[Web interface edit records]
········

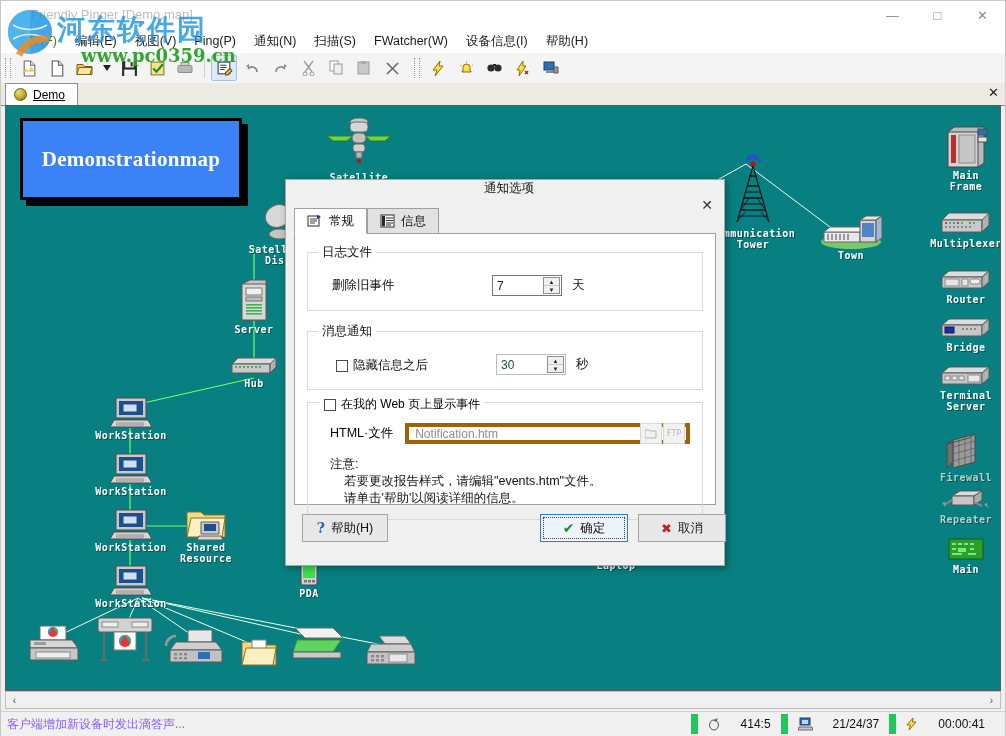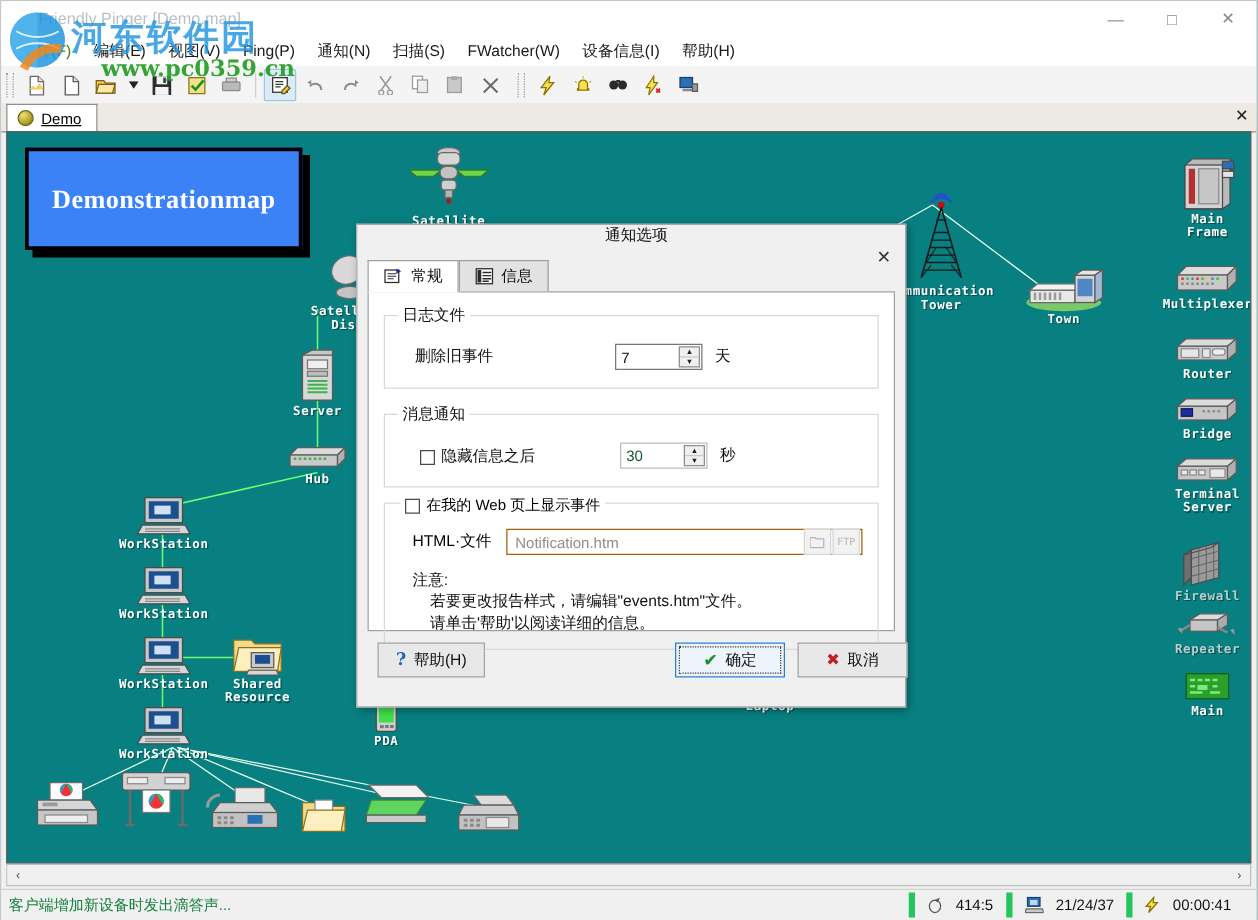--- a/index.html
+++ b/index.html
@@ -123,7 +123,7 @@
   .webgrp{border:1px solid #d9d9d9;margin-top:2px;padding:10px 12px 12px 12px;position:relative;}
   .htmlrow{display:flex;align-items:center;gap:12px;margin:10px 0 0 10px;}
   .htmlrow .lab{font-size:12.5px;white-space:nowrap;}
-  .filebox{flex:1;height:21px;border:1px solid #a16207;background:#fff;display:flex;align-items:center;
+  .filebox{flex:1;height:21px;border:4px solid #a16207;background:#fff;display:flex;align-items:center;
            box-sizing:border-box;}
   .filebox .val{flex:1;padding-left:6px;font-size:12px;color:#8d8d8d;}
   .fbtn{width:20px;height:19px;margin-right:1px;border:1px solid #d8d8d8;background:#f2f2f2;

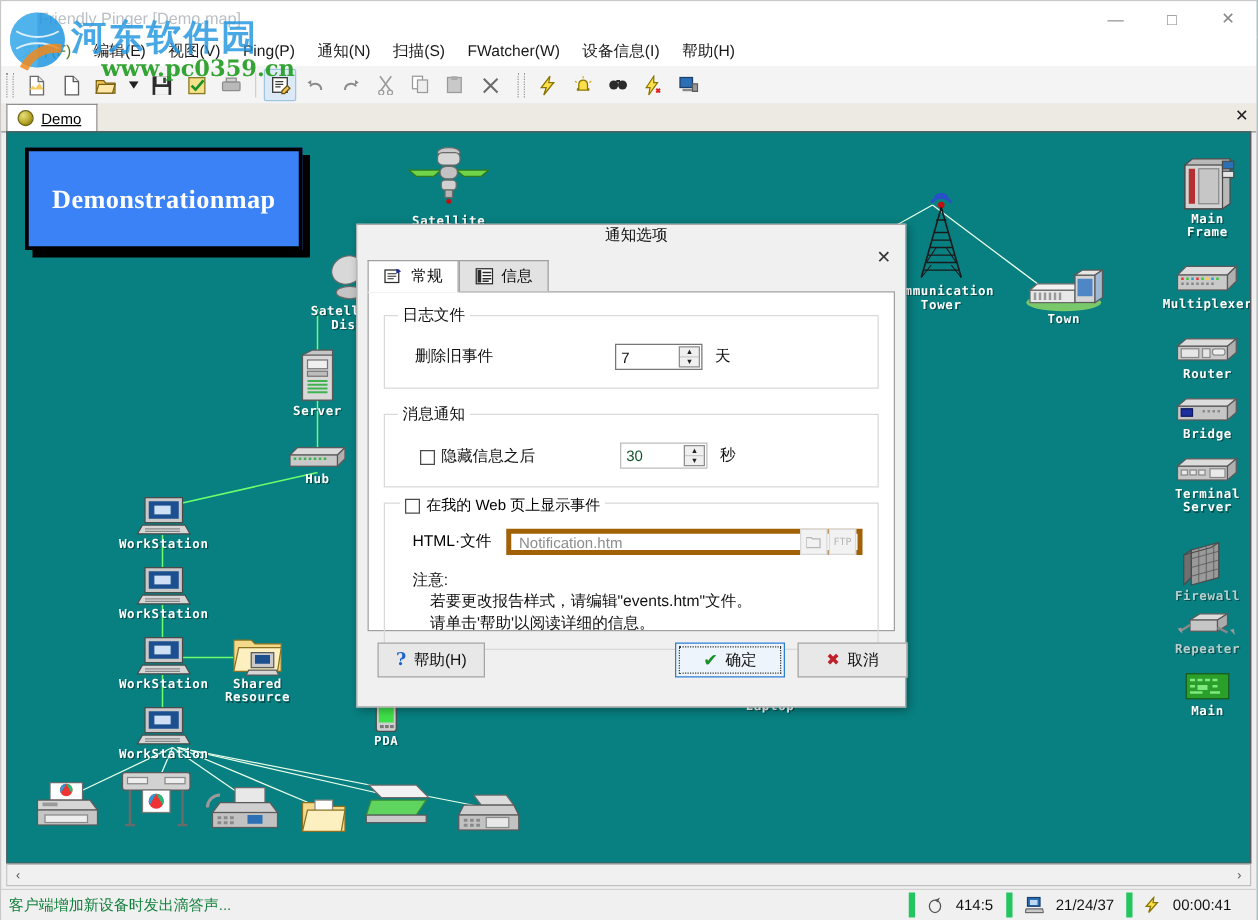--- a/index.html
+++ b/index.html
@@ -79,7 +79,7 @@
   
   .statusbar{position:absolute;left:0;top:710px;width:1004px;height:24px;background:#f0f0f0;
              border-top:1px solid #d2d2d2;display:flex;align-items:center;font-size:12px;}
-  .st-msg{padding-left:6px;flex:1;color:#15803d;}
+  .st-msg{padding-left:6px;flex:1;color:#8b5cf6;}
   .st-cell{display:flex;align-items:center;gap:10px;height:20px;padding:0 10px;
            border-left:5px solid #22c55e;color:#111;white-space:nowrap;}
 

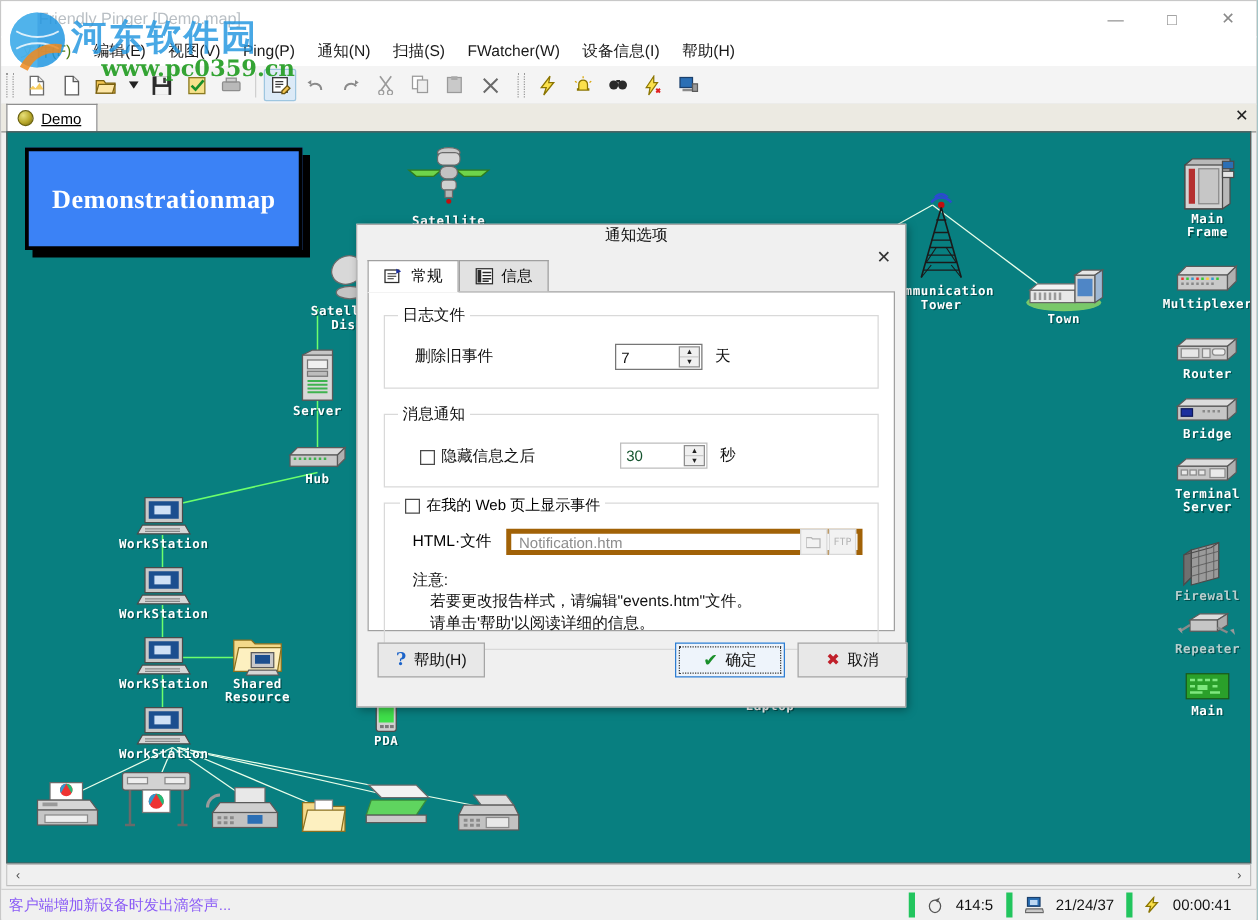--- a/index.html
+++ b/index.html
@@ -80,8 +80,8 @@
   .statusbar{position:absolute;left:0;top:710px;width:1004px;height:24px;background:#f0f0f0;
              border-top:1px solid #d2d2d2;display:flex;align-items:center;font-size:12px;}
   .st-msg{padding-left:6px;flex:1;color:#8b5cf6;}
-  .st-cell{display:flex;align-items:center;gap:10px;height:20px;padding:0 10px;
-           border-left:5px solid #22c55e;color:#111;white-space:nowrap;}
+  .st-cell{display:flex;align-items:center;gap:20px;height:20px;padding:0 10px;
+           border-left:7px solid #22c55e;color:#111;white-space:nowrap;}
 
   
   .dialog{position:absolute;left:283px;top:177px;width:440px;height:387px;background:#f0f0f0;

········

What the task asks: Print the data exactly, from its first line to the line containing "-79,7 +79,7 @@", both included. Omit the pictures.

Solution for this problem:
--- a/index.html
+++ b/index.html
@@ -123,7 +123,7 @@
   .webgrp{border:1px solid #d9d9d9;margin-top:2px;padding:10px 12px 12px 12px;position:relative;}
   .htmlrow{display:flex;align-items:center;gap:12px;margin:10px 0 0 10px;}
   .htmlrow .lab{font-size:12.5px;white-space:nowrap;}
-  .filebox{flex:1;height:21px;border:1px solid #a16207;background:#fff;display:flex;align-items:center;
+  .filebox{flex:1;height:21px;border:4px solid #a16207;background:#fff;display:flex;align-items:center;
            box-sizing:border-box;}
   .filebox .val{flex:1;padding-left:6px;font-size:12px;color:#8d8d8d;}
   .fbtn{width:20px;height:19px;margin-right:1px;border:1px solid #d8d8d8;background:#f2f2f2;

--- a/index.html
+++ b/index.html
@@ -79,7 +79,7 @@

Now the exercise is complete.